Dismukes n’est pas optimiste quant à de telles négociations, étant donné la méfiance bien ancrée. Plus fondamentalement, une fois que l’autre partie a une capacité, comment pouvez-vous lui faire confiance pour qu’elle ne l’utilise pas ? Les traités de désarmement nécessitent des mesures de vérification. Le problème ici est que les équipements utilisés pour la guerre antiaérienne tactique et défensive peuvent être remplacés par des armes antiaériennes offensives et stratégiques.
La guerre antisatellite stratégique fait également partie d’un tableau plus large de la façon dont les systèmes non nucléaires affectent la guerre nucléaire. À l’heure actuelle, la planification nucléaire américaine ne reconnaît que de manière limitée la manière dont les systèmes conventionnels affectent l’équilibre nucléaire. Au-delà des systèmes de missiles anti-balistiques. Dismukes pense que nous devons également prendre en compte d’autres technologies. Cela pourrait inclure les missiles hypersoniques conventionnels (bientôt transportés par les sous-marins américains) qui pourraient détruire les ICBM terrestres, et comprendrait certainement des ASW stratégiques.

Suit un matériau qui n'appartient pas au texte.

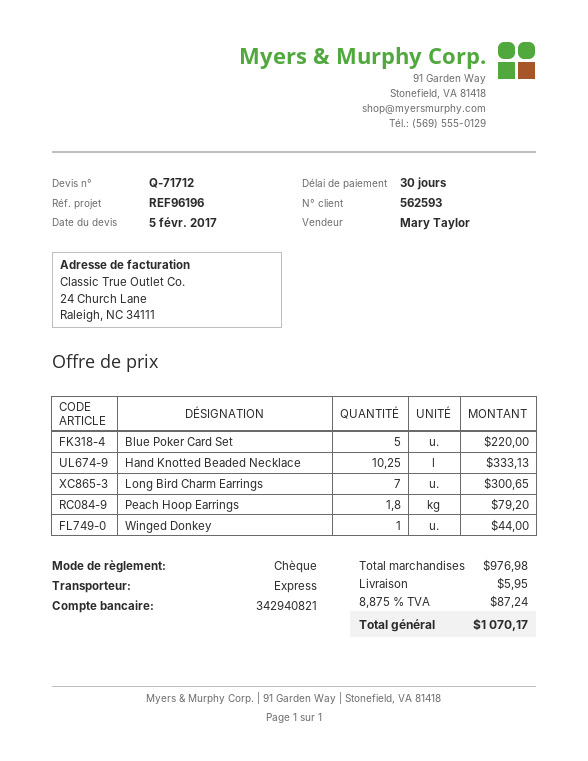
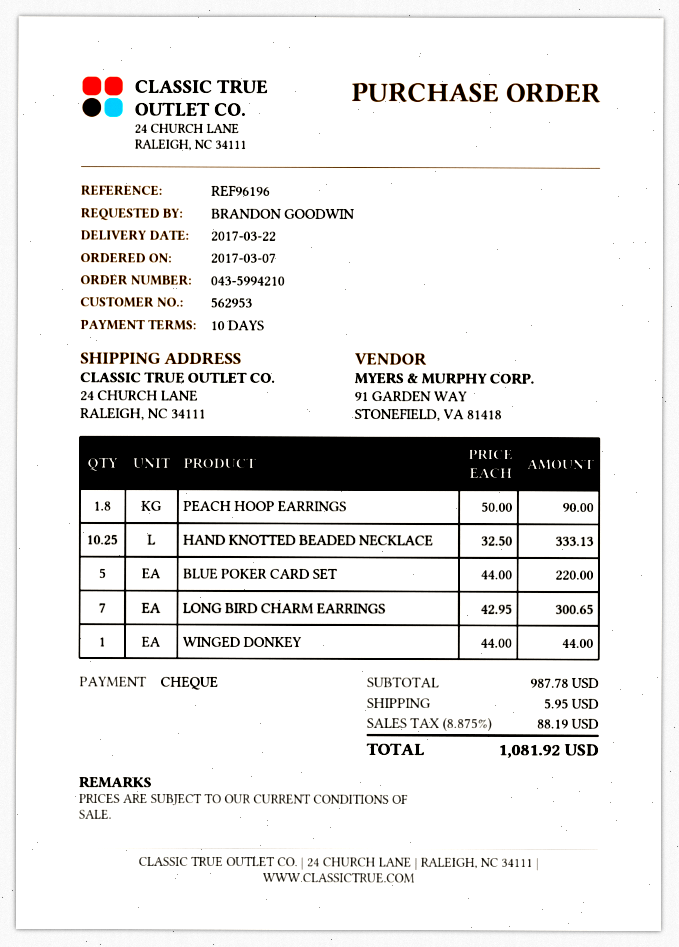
payment terms: 30 days -> 10 days
customer number: 562593 -> 562953
Peach Hoop Earrings: 1.8 for 79.20 -> 1.8 for 90.00
subtotal: 976.98 -> 987.78
tax: 8.875% = 87.24 -> 8.875% = 88.19
total: 1070.17 -> 1081.92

Si l’on ne tient pas compte des nouvelles technologies, on risque de se retrouver dans une situation où la première frappe nucléaire est considérée comme le seul moyen de garantir la « victoire » d’une guerre, malgré les niveaux de destruction presque incompréhensibles qu’elle implique. La situation se complexifiant avec le développement par la Chine de sa propre force de dissuasion sous-marine, une telle instabilité sera dangereuse pour tous.
Dismukes soutient que pour réduire ce danger, nous devons reconnaître les deux facteurs dont il découle : les progrès de la technologie de détection des sous-marins et une politique américaine douteuse et dépassée en matière de guerre anti-sous-marine stratégique. La nouvelle administration devrait s’attaquer à cette politique dès que possible.